Last month cybersecurity company Fortinet released it’s 2020 State of Operational Technology and Cybersecurity report. According to the report, within the last year, the majority of organizations experienced at least three operational technology system intrusions.
“The 2020 State of Operational Technology and Cybersecurity Report from Fortinet finds that operational technology (OT) leaders are highly respected in their organizations, and that their teams are vital to their companies’ bottom lines. Cybersecurity continues to be an integral part of their daily work—and that work continues to be a struggle,” the report says. “In fact, an April 2020 survey of OT leaders conducted by Fortinet indicates that, as a whole, organizations are moving in the wrong direction in terms of outcomes.”
Fortinet surveyed operations professionals in manufacturing, energy and utilities, healthcare, and transportation. Sixty-five percent of respondents said they experienced at least three OT system intrusions within the past year. That’s an 18 percent increase from last year. Additionally, nine out of 10 organizations said they saw at least one intrusion. Only 8 percent of respondents had seen no system intrusions over the past 12 months, a decline of 18 percentage points compared with respondents to a similar survey a year ago.
“These intrusions often impacted operational efficiency, revenue, and even physical safety,” the report says. “A number of factors may play into this decline. OT systems are losing their air gaps and becoming increasingly interconnected with IT systems and the internet. Enterprise networks are becoming more complex, making holistic protection more difficult. And threat actors are using increasingly sophisticated tactics. But the research also shows a significant percentage of organizations have not extended some elements of basic security hygiene into their OT environments.”

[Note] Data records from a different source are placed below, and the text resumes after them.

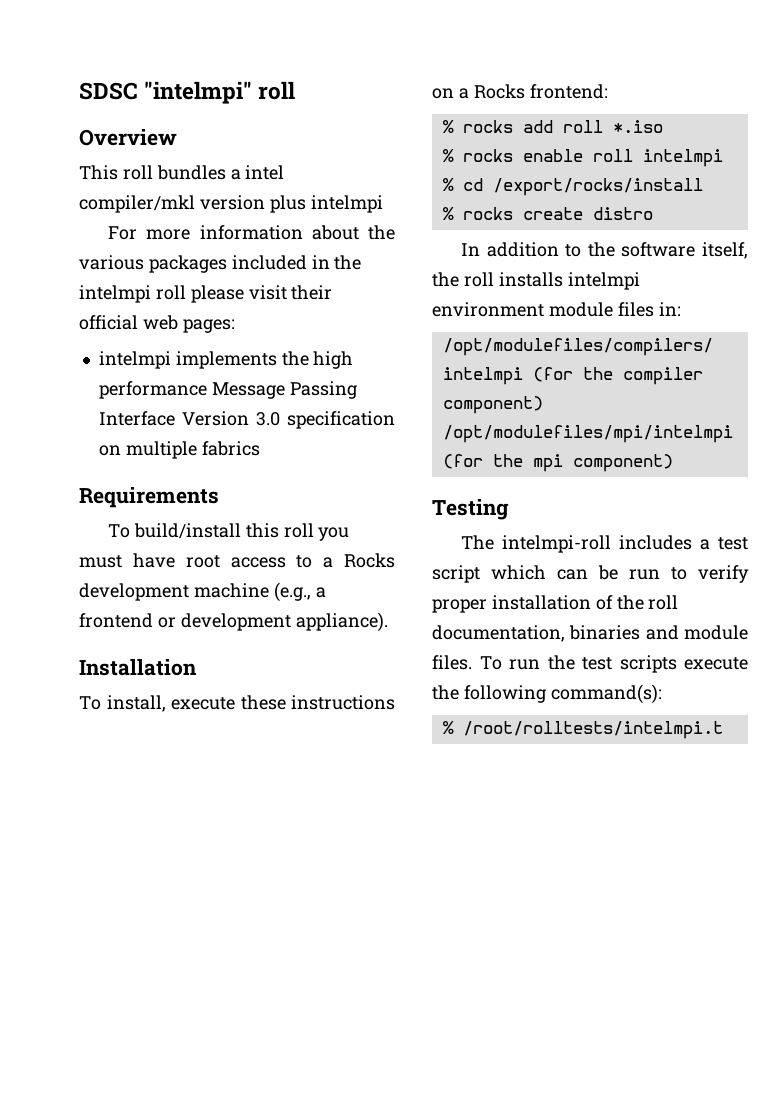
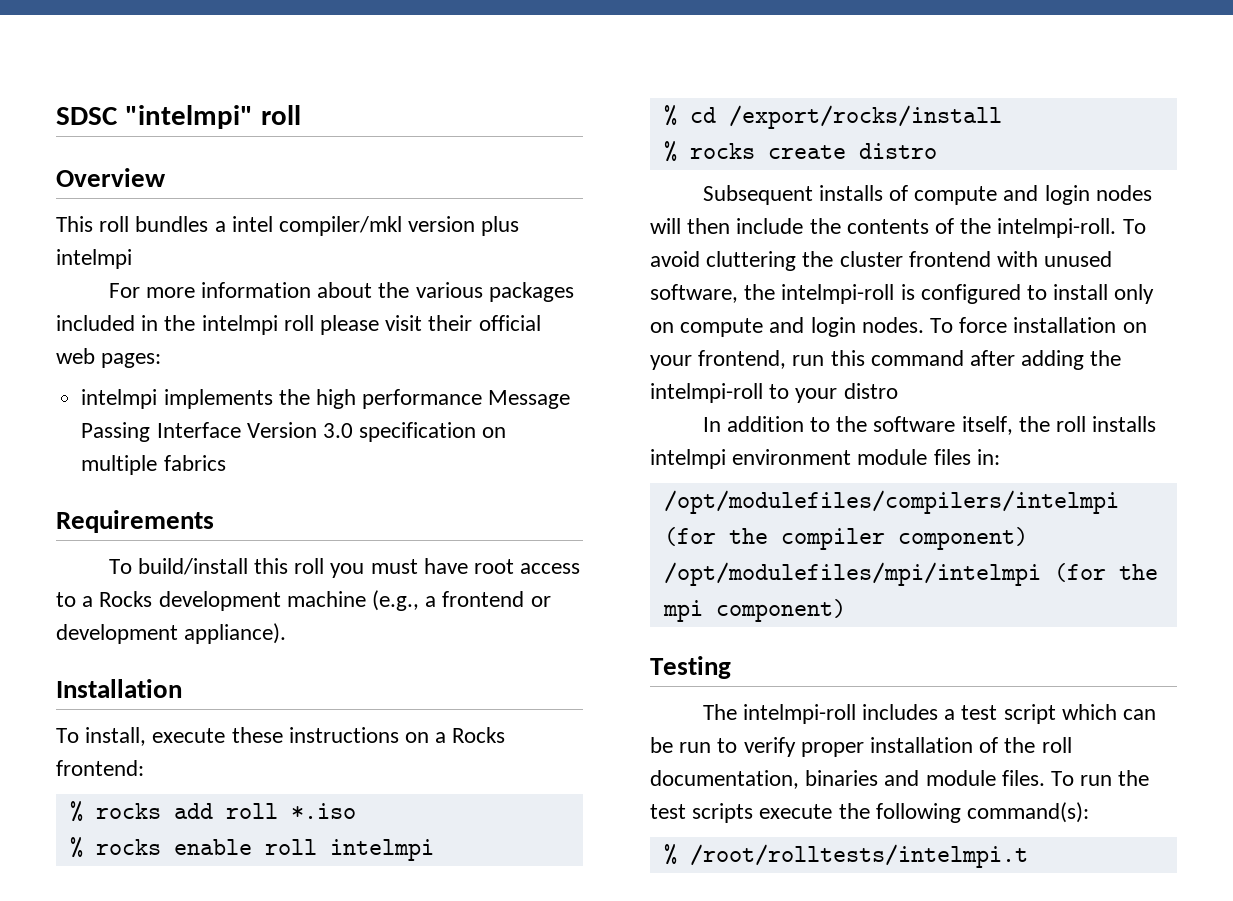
+ Subsequent installs of compute and login nodes will then include the contents of the intelmpi-roll. To avoid cluttering the cluster frontend with unused software, the intelmpi-roll is configured to install only on compute and login nodes. To force installation on your frontend, run this command after adding the intelmpi-roll to your distro

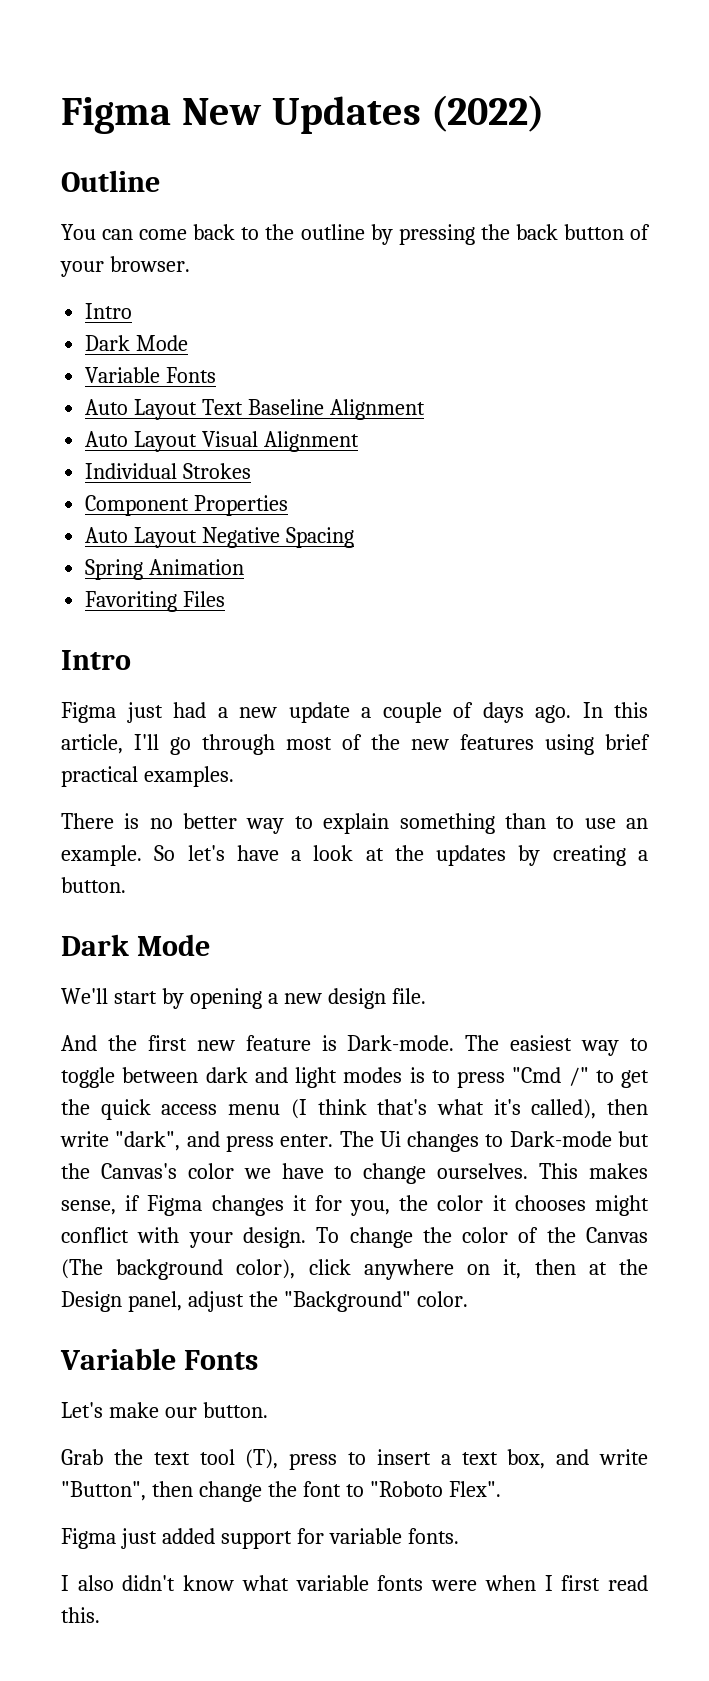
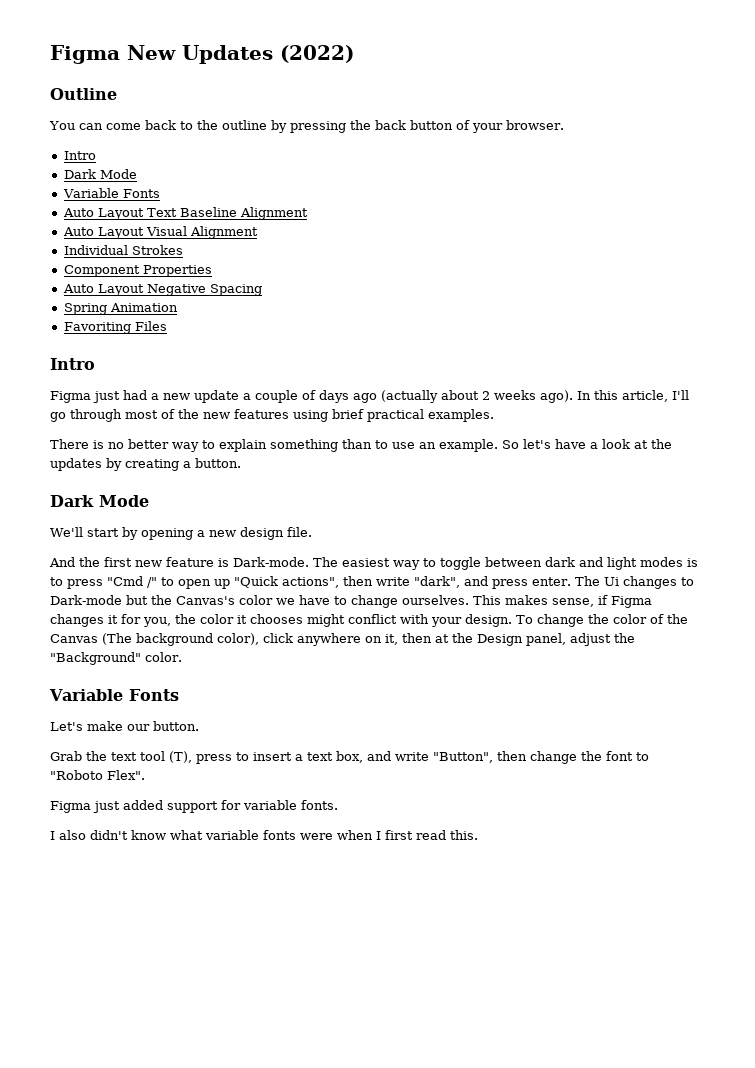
- Figma just had a new update a couple of days ago.
+ Figma just had a new update a couple of days ago (actually about 2 weeks ago).
- The easiest way to toggle between dark and light modes is to press "Cmd /" to get the quick access menu (I think that's what it's called), then write "dark", and press enter.
+ The easiest way to toggle between dark and light modes is to press "Cmd /" to open up "Quick actions", then write "dark", and press enter.

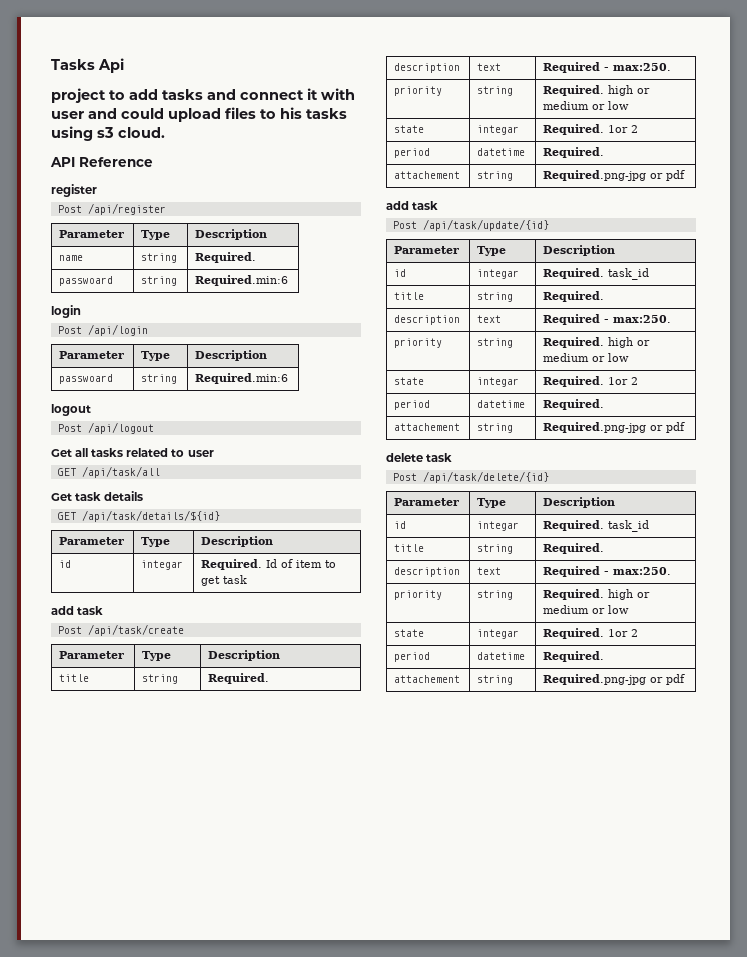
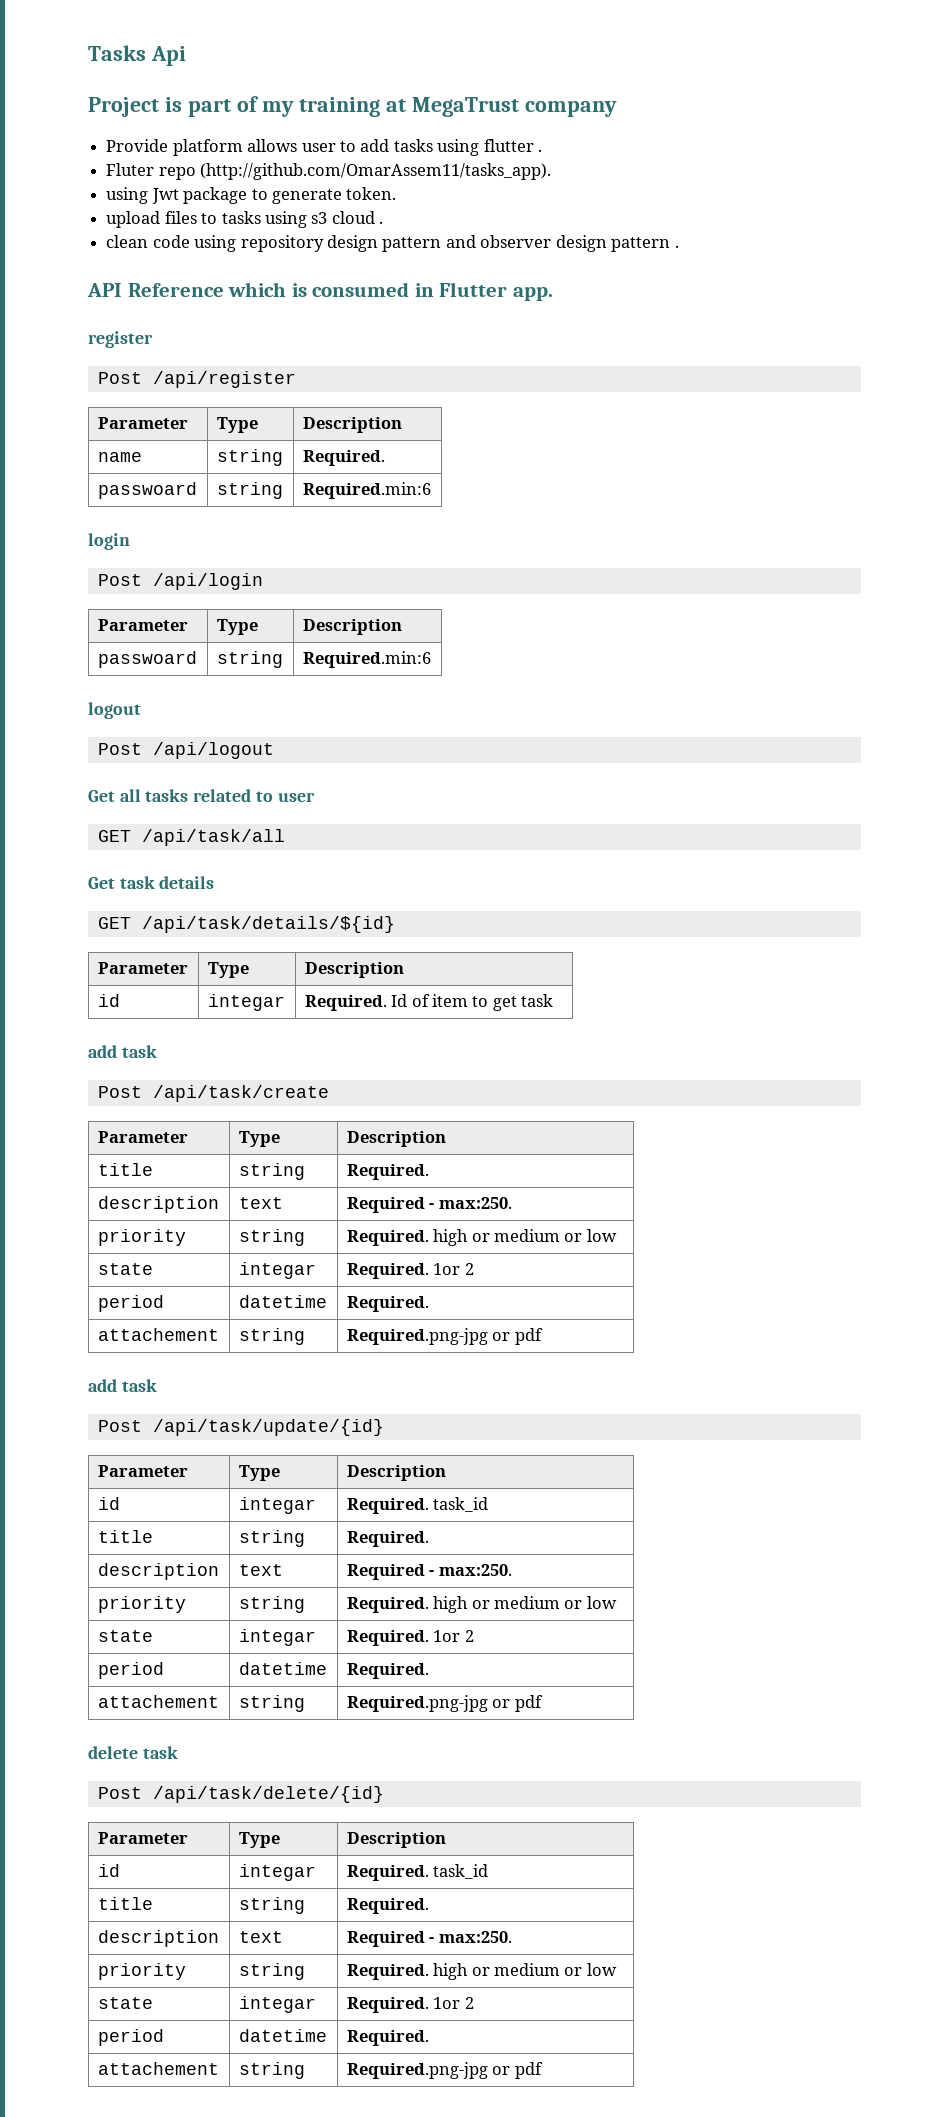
- project to add tasks and connect it with user and could upload files to his tasks using s3 cloud.
- API Reference
+ Project is part of my training at MegaTrust company
+ Provide platform allows user to add tasks using flutter .
+ Fluter repo (http://github.com/OmarAssem11/tasks_app).
+ using Jwt package to generate token.
+ upload files to tasks using s3 cloud .
+ clean code using repository design pattern and observer design pattern .
+ API Reference which is consumed in Flutter app.

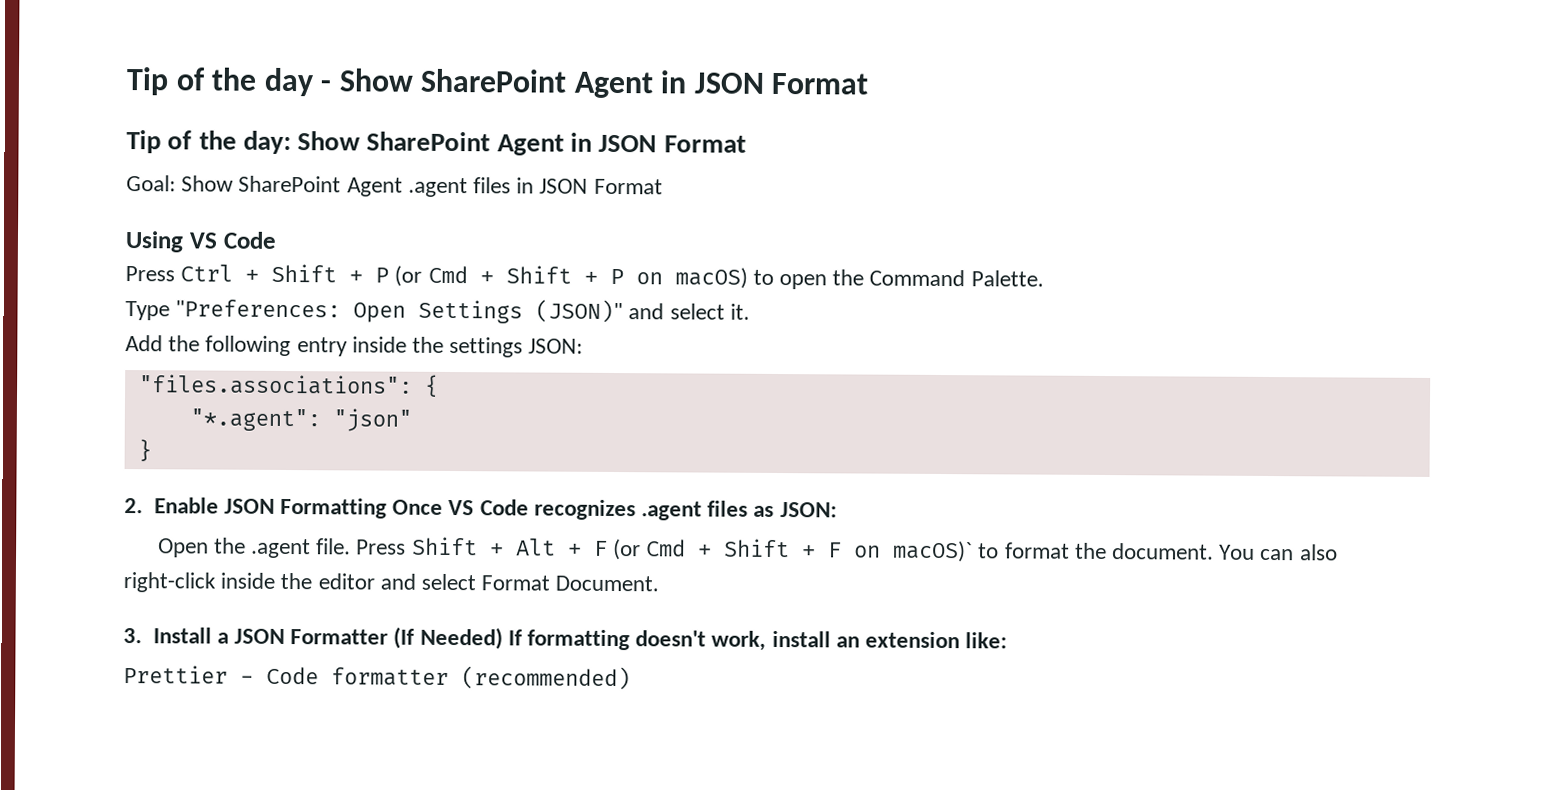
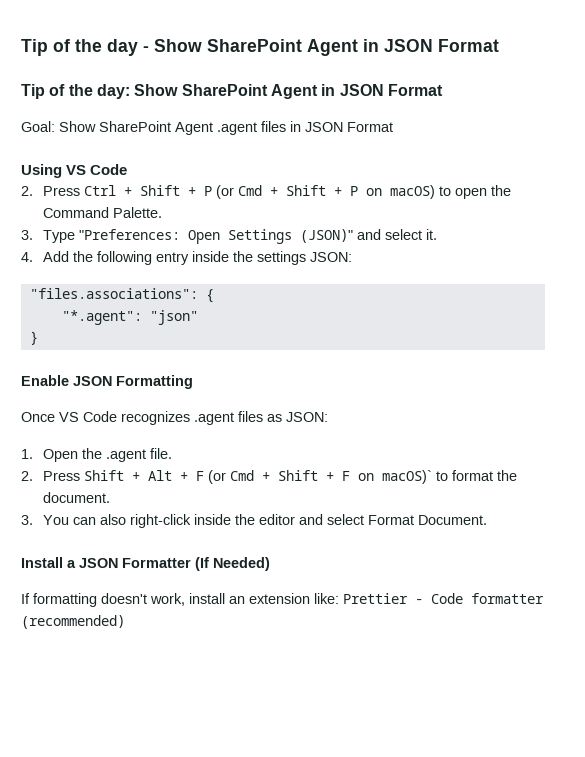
- Press Ctrl + Shift + P (or Cmd + Shift + P on macOS) to open the Command Palette.
+ 2. Press Ctrl + Shift + P (or Cmd + Shift + P on macOS) to open the Command Palette.
- Type "Preferences: Open Settings (JSON)" and select it.
+ 3. Type "Preferences: Open Settings (JSON)" and select it.
- Add the following entry inside the settings JSON:
+ 4. Add the following entry inside the settings JSON:
- 2. Enable JSON Formatting Once VS Code recognizes .agent files as JSON:
+ Enable JSON Formatting
+ Once VS Code recognizes .agent files as JSON:
- Open the .agent file. Press Shift + Alt + F (or Cmd + Shift + F on macOS)` to format the document. You can also right-click inside the editor and select Format Document.
+ 1. Open the .agent file.
+ 2. Press Shift + Alt + F (or Cmd + Shift + F on macOS)` to format the document.
+ 3. You can also right-click inside the editor and select Format Document.
- 3. Install a JSON Formatter (If Needed) If formatting doesn't work, install an extension like:
- Prettier - Code formatter (recommended)
+ Install a JSON Formatter (If Needed)
+ If formatting doesn't work, install an extension like: Prettier - Code formatter (recommended)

The report also looks at cybersecurity spending. Fifty-eight percent of organizations are seeing their budgets increase in 2020, but only 13 percent expect to see a dramatic increase. And 15 percent of organizations are actually seeing their security budgets decrease. That’s an increase of 10 percent from the year before.
“While some organizations are managing the cybersecurity of their OT systems with considerable success, many more are struggling. This is clearly illustrated in the 19% decline in the percentage of organizations with no intrusions in their OT systems compared with last year,” the report says. “The nature of the challenge is unique at each organization. Some are challenged by staffing—either a lack of people or inadequately trained team members. Some are challenged by inadequate tools to handle threats and vulnerabilities. Some are challenged by the cost of providing these things. Many are challenged by the frequency and number of threats and by the time required to maintain adequate security to manage them. All but a few had at least one intrusion in the past year, with many having more than one.”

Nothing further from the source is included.